What was wrong was simply that the industrial revolution and capitalism were gaining irresistible momentum and eventually the nonindustrial south would find itself isolated, bought out, and dominated by Yankee corporations. The only tool they possessed to fight it was through Congress and the only advantage they possessed was the five-eights rules which allowed slaveholders to vote their slaves as representing five-eights of a man each (which included the women, coincidentally, making a profound irony in a country that still denied free women the right to vote). The south fought every national project that came before Congress, seeing such things as blows against them. They lost as often as they won, but the lines were drawn. It was becoming increasing difficult, though, to move legislation through Congress and the south’s position threatened infrastructure projects.
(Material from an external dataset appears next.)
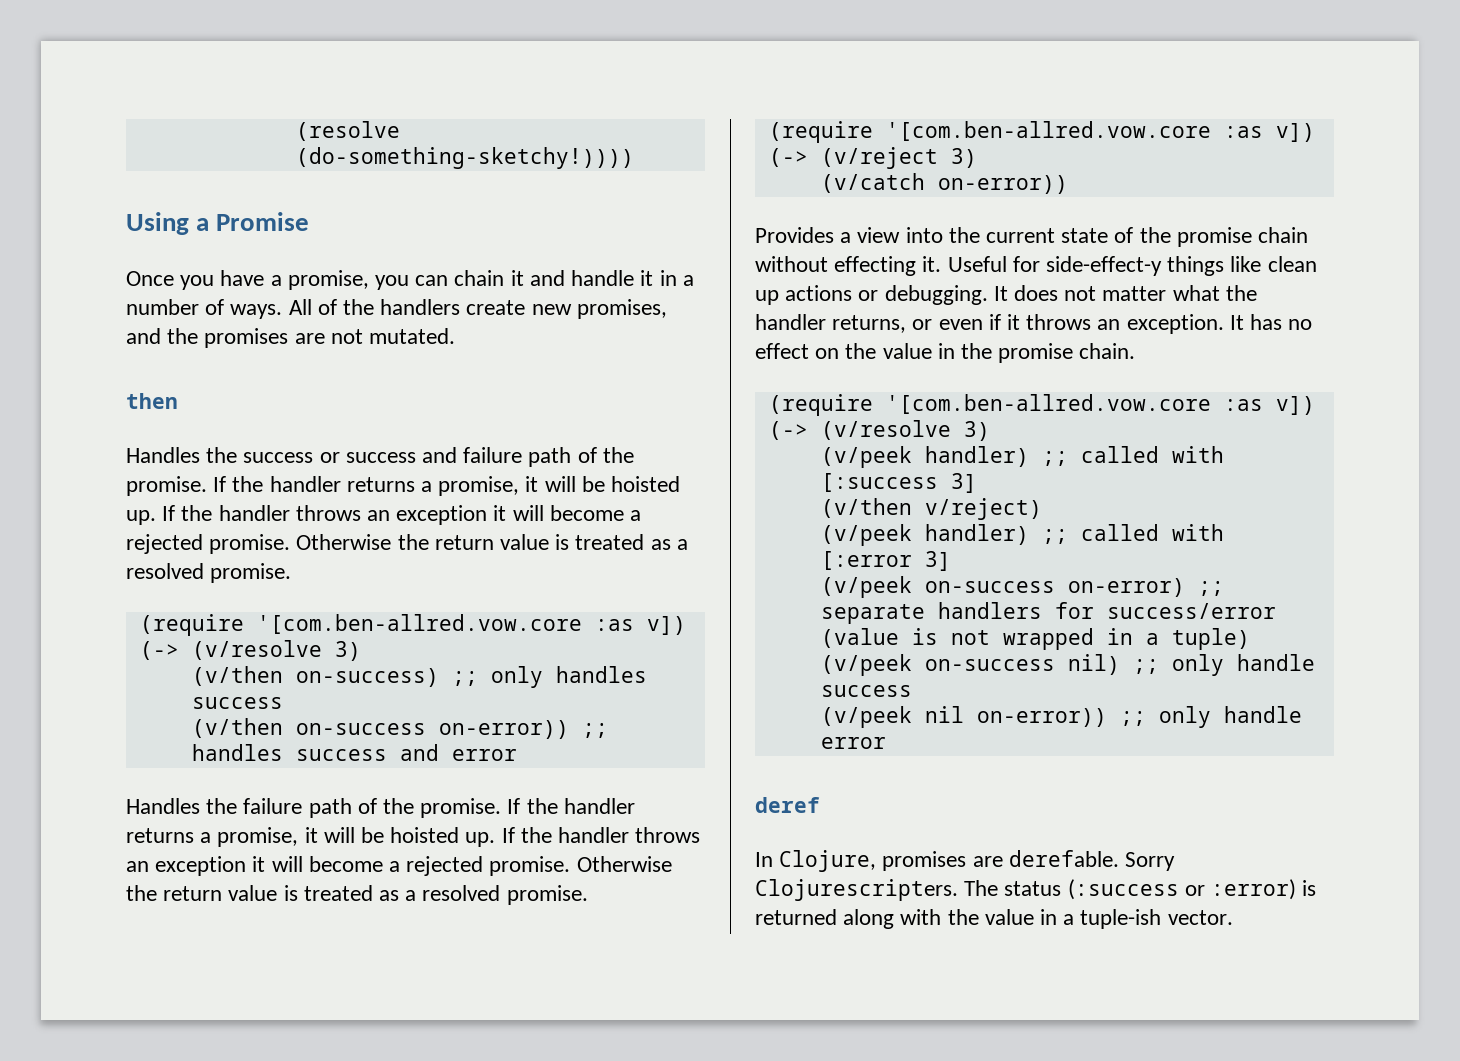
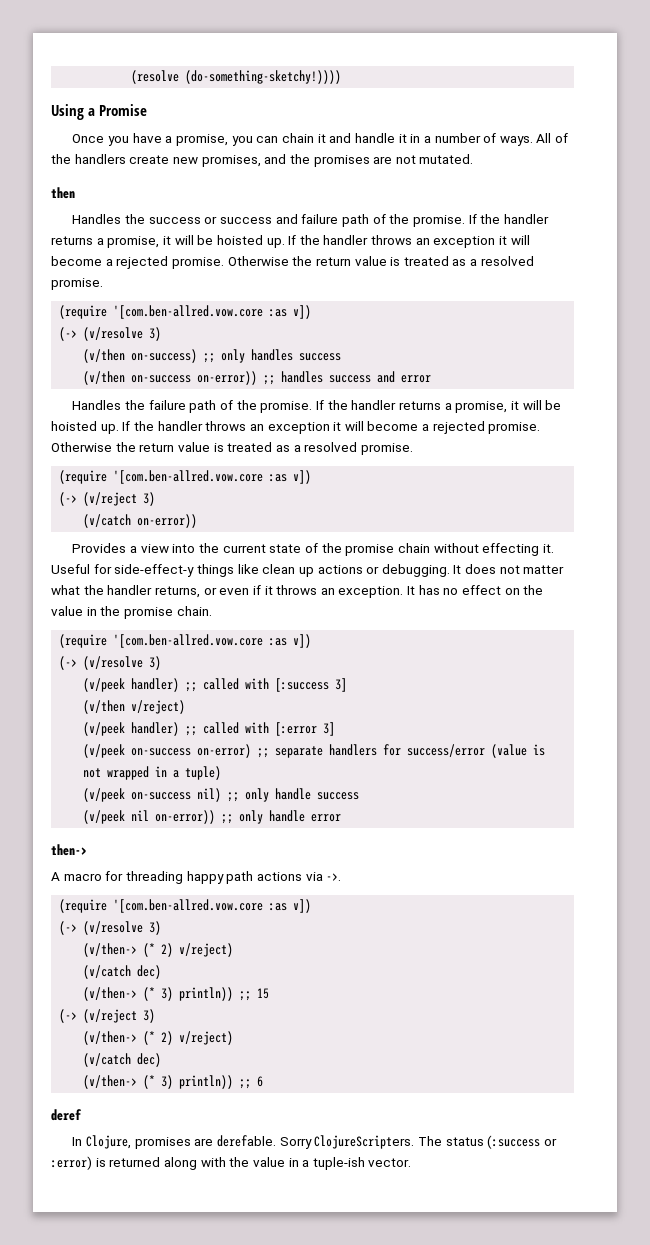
(886, 743) none -> [51,844,87,856] [51,871,342,884] [59,899,312,913] [59,921,162,935] [83,943,234,957] [83,965,162,979] [83,987,270,1001] [59,1009,156,1023] [83,1031,234,1045] [83,1053,162,1067] [83,1075,264,1089] // then-> // A macro for threading happy path actions via ->. // (require '[com.ben-allred.vow.core :as v]) // (-> (v/resolve 3) // (v/then-> (* 2) v/reject) // (v/catch dec) // (v/then-> (* 3) println)) ;; 15 // (-> (v/reject 3) // (v/then-> (* 2) v/reject) // (v/catch dec) // (v/then-> (* 3) println)) ;; 6
[755,879,958,901] Clojurescripters. -> [314,1135,415,1149] ClojureScripters.

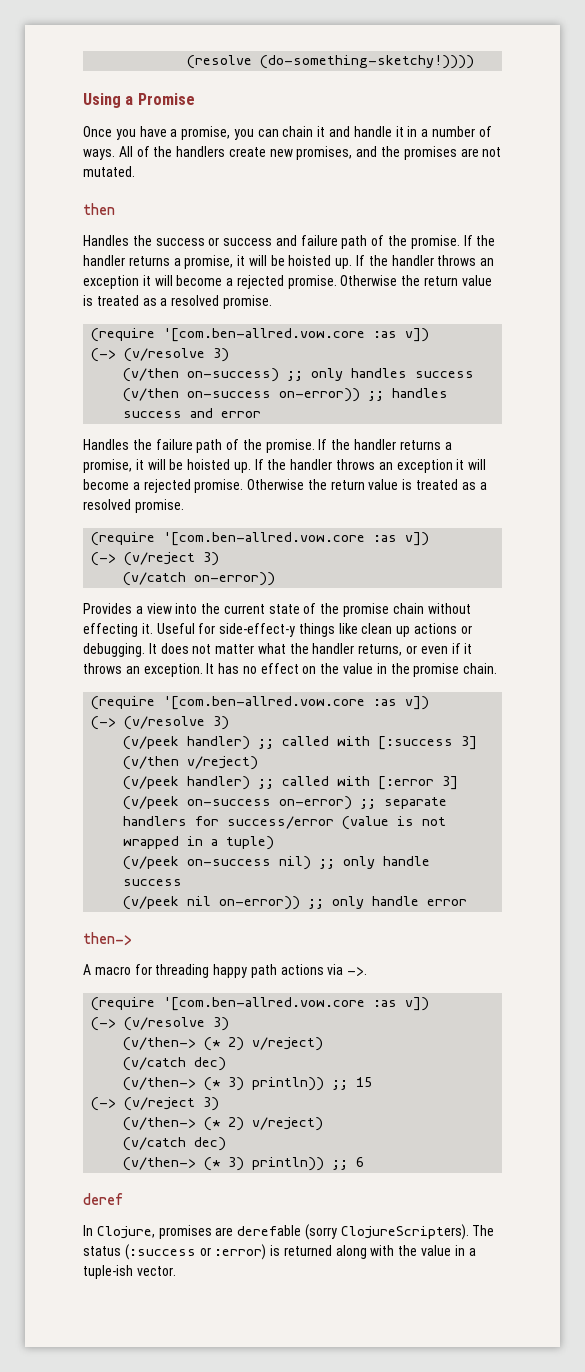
[217,1135,415,1149] derefable. Sorry ClojureScripters. -> [237,1224,469,1240] derefable (sorry ClojureScripters).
The south saw itself as the proper heirs of the revolution, the Jeffersonian version. But the yeoman freeholder had grown into bloated plantation owners who not only lorded it over their slaves but also made it very difficult for the true individual landowner to make a living. Even so, southern politicians successfully drew a connection between plantations and small farmers to make the case that all of their lifestyles were in danger from northern aggression, making the impoverished southern farmer a patriotic ally to the master of Tara in confronting Washington federalist domination.
In this were the seeds of modern anti-federal sentiment. When the Civil War broke out, these sentiments grew into deep philosophical resentments, which Reconstruction cemented in place. Washington D.C. became evil incarnate, to be fought at every turn, and the fiascoes of Reconstruction congresses fed the divisions with continually filibustered legislatures and the presumed corruption under Ulysses S. Grant.
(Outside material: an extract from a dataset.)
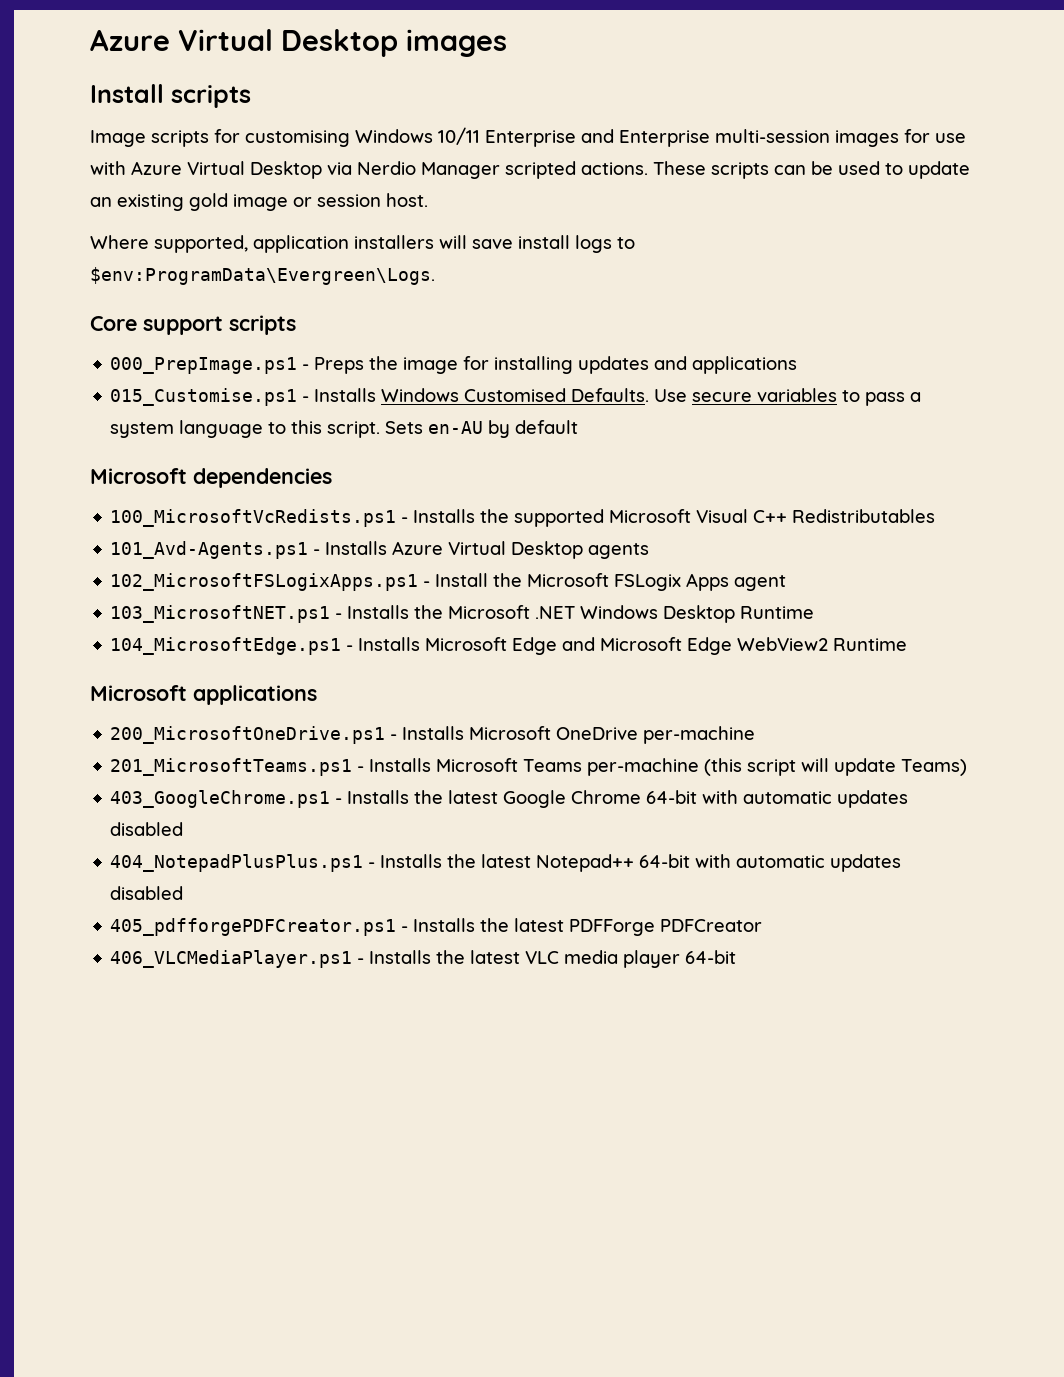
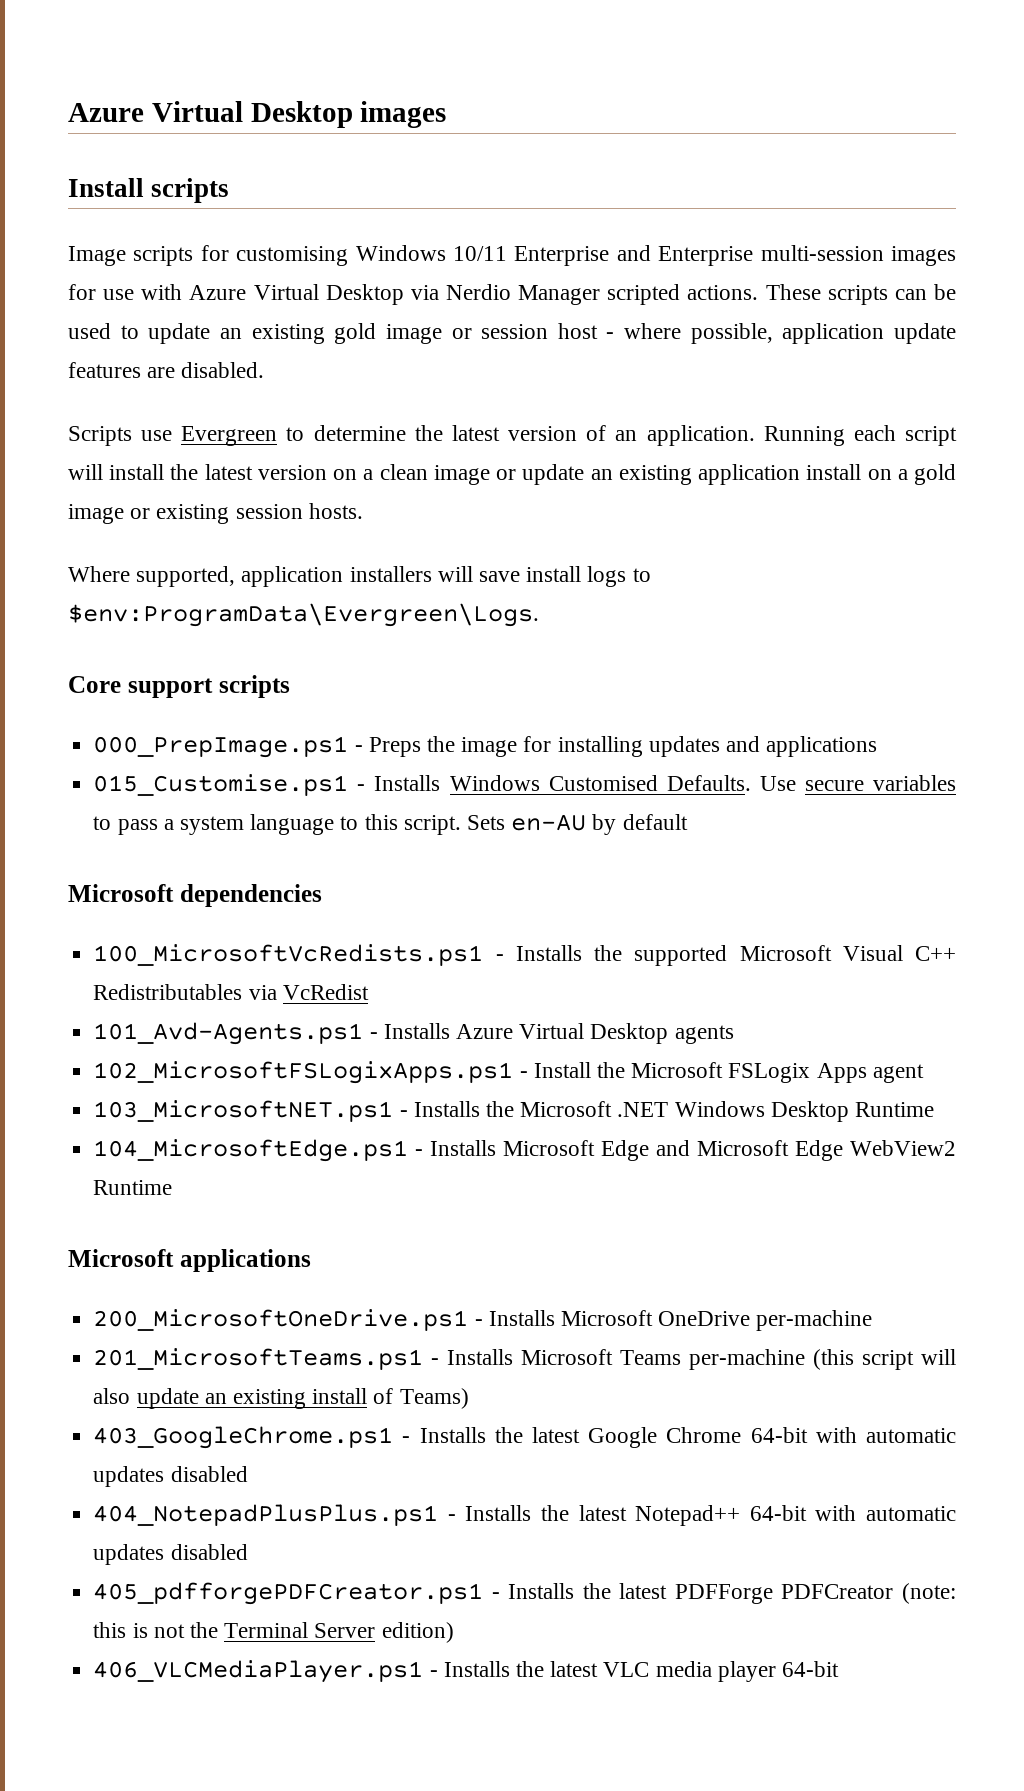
[386,193,428,207] host. -> [557,323,956,344] [68,362,265,378] [68,425,958,446] [68,464,957,485] [68,503,363,524] host - where possible, application update features are disabled. // Scripts use Evergreen to determine the latest version of an application. Running each script will install the latest version on a clean image or update an existing application install on a gold image or existing session hosts.
(936, 516) none -> [248,984,369,1000] via VcRedist
[834,758,897,776] update -> [93,1388,394,1409] also update an existing install of
(763, 925) none -> [902,1583,957,1604] [93,1622,454,1643] (note: this is not the Terminal Server edition)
But if the Civil War was the flower of national unity in action on behalf of the citizens—and to large extent it was—then what happened to eventually turn even the north against the federal government?
Well, it didn’t happen right away. After the Civil War and with the completion of the transcontinental railroad, private enterprise and federal policy marched in lock-step as never before until the end of the Gilded Age and the days of Teddy Roosevelt’s trust busting. It was after WWII that the problems began again and to understand that we have to look at the Second Great Awakening and the “christianization” of wealth-building.
The fervor with which assaults on liberalism are launched of late possess a zealotry difficult to understand in any reasonable sense. There is a religious element to it, a battle of ideologies that seem to leave the precincts of fact, data, and logic very quickly, often on both sides. The inability of Left to talk to Right is the equivalent of the sectarian babbling between any two apparently irreconcilable religious groups, both of whom insist on their point of view being not only correct but the only one.
After decades of more or less rational political discourse in this country, many people have been caught completely by surprise at the level of bitterness that, upon examination, seem unsupportable by the issues (with the possible exception of abortion—but even that is ramped up far more than it ought to be given the middle ground of contraceptive use).
Where did this come from?
Once more, we look back to the early republic.
When claims are made that this was established as a Christian Nation, such claims are both right and wrong. Wrong in that the structure of law and institutions created in the aftermath of the revolutionary war are the most secular such governmental constructs ever created. The establishment of the United States as a nation is not Christian or any other religion, and this was done very intentionally. More, perhaps, as break with all European traditions in which religion was politicized and churches were arms of the government, conjoining common faith with political hegemony, but nevertheless those who claim that the United States, in the form of the Constitution and the subsequent offices and conduct, was established as a Christian edifice are flat wrong.
However, the fact that this was a country of Christians is undeniable and the fervor of religious embrace was profound.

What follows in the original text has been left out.